Tenemos por otro lado al político, obligado a poner en juego estrategia y táctica en el ruin boxeo de sombras librado entre las familias del Régimen, en el seno de las cuales siempre fue un desclasado.
Ahí se revela en efecto el iconoclasta que hay en Fraga, para el que la voluntad de institucionalización del régimen en torno al Movimiento era una quimera; parches de última hora al que nunca dejó de ser un Estado Campamental, fruto de las urgencias de la guerra y del personalismo de Franco. Fraga tampoco podía asumir en su totalidad el programa tecnócrata, precisamente por su inconsistencia, por su falta de definición, por su énfasis en lo material como respuesta ante los retos de la sociedad española.
Parlmentarismo británico
De ambas facetas deriva la creencia de Fraga en la necesaria pero sosegada evolución del Franquismo hacia formas políticas nuevas, que generasen un Estado de Derecho capaz de garantizar el orden, como la mejor plataforma para un progreso sostenido.
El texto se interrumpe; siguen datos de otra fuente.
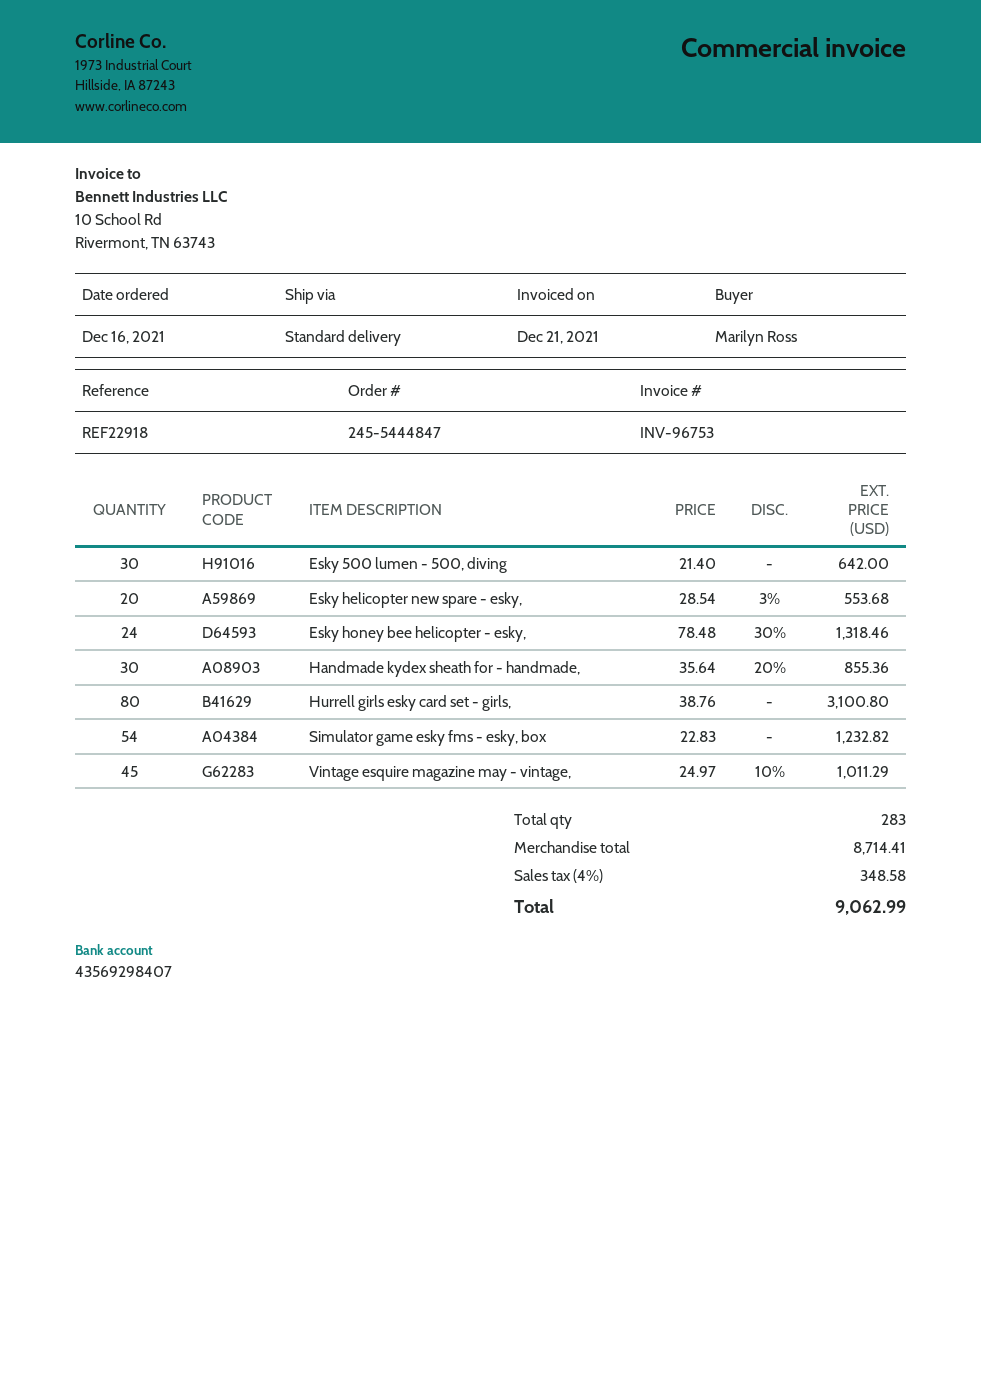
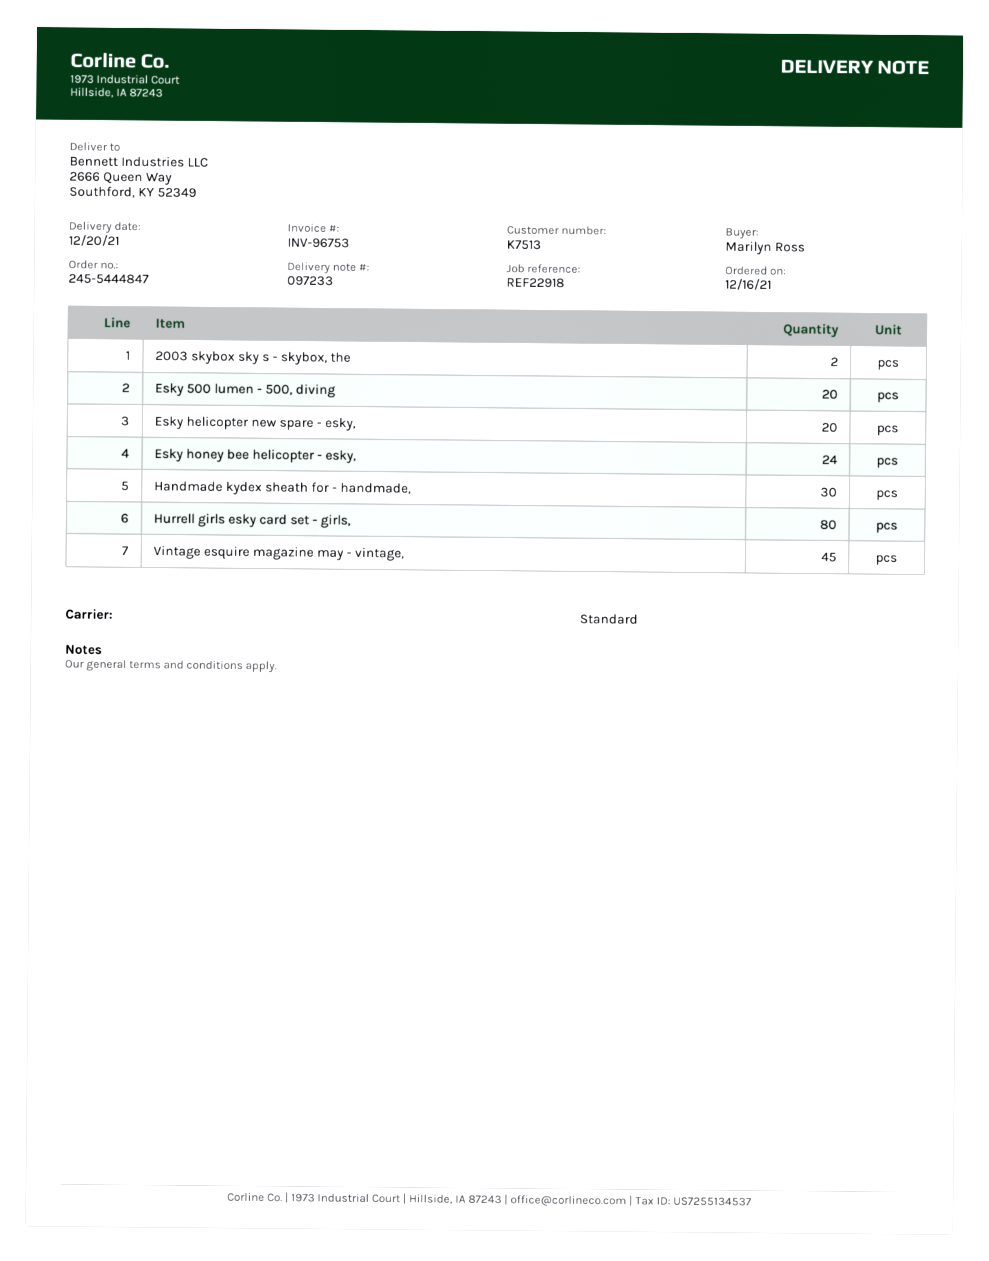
Esky 500 lumen - 500, diving: 30 -> 20
Simulator game esky fms - esky, box: 54 -> none
2003 skybox sky s - skybox, the: none -> 2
Para que ese orden fuese moralmente válido, para que ese Estado quedase bajo el control de vigorosos poderes y contrapoderes, debía ser rigurosamente democrático. No eran posibles medias tintas. El parlamentarismo británico era su modelo de referencia.
Fraga es un conservador genuino, que cree en el cambio lento y en el imperio de la moral política sobre la economía como motor de las sociedades, lo que le distancia de formas de liberalismo extremo. Una percepción también deudora de un catolicismo militante.
Con ese bagaje, Fraga se erigió en una figura clave en el panorama de la Transición, y en el de la configuración de la derecha democrática; una figura quizás desgraciada, para la que el cambio, que exigía savia nueva, llegaba demasiado tarde. En efecto, su severo ordenancismo se abría a un interpretación fácil que le identificaba como mero estertor del Régimen –del que no acababa de distanciarse– mientras su descaro al pronunciar bien alto el nombre de España lo hacía incomodo para los nacionalismos y la izquierda en auge, y para las prudencias del centrismo.
Eso no impidió que jugase un papel protagonista en el proceso constituyente, y en la lenta fragua de una alternativa de gobierno al PSOE. Están los que, partisanos de un guerracivilismo perpetuo, situarán a Manuel Fraga como un muñidor más de la dictadura. Otro argumento de esa venenosa narrativa que pretende mermar la legitimidad democrática de la derecha española. Los trabajos académicos de Manuel Fraga, además de su propia trayectoria, son la mejor prueba de una gran altura intelectual y moral. Una realidad que hace que, más allá de coincidencias o discrepancias, sea un personaje a reivindicar.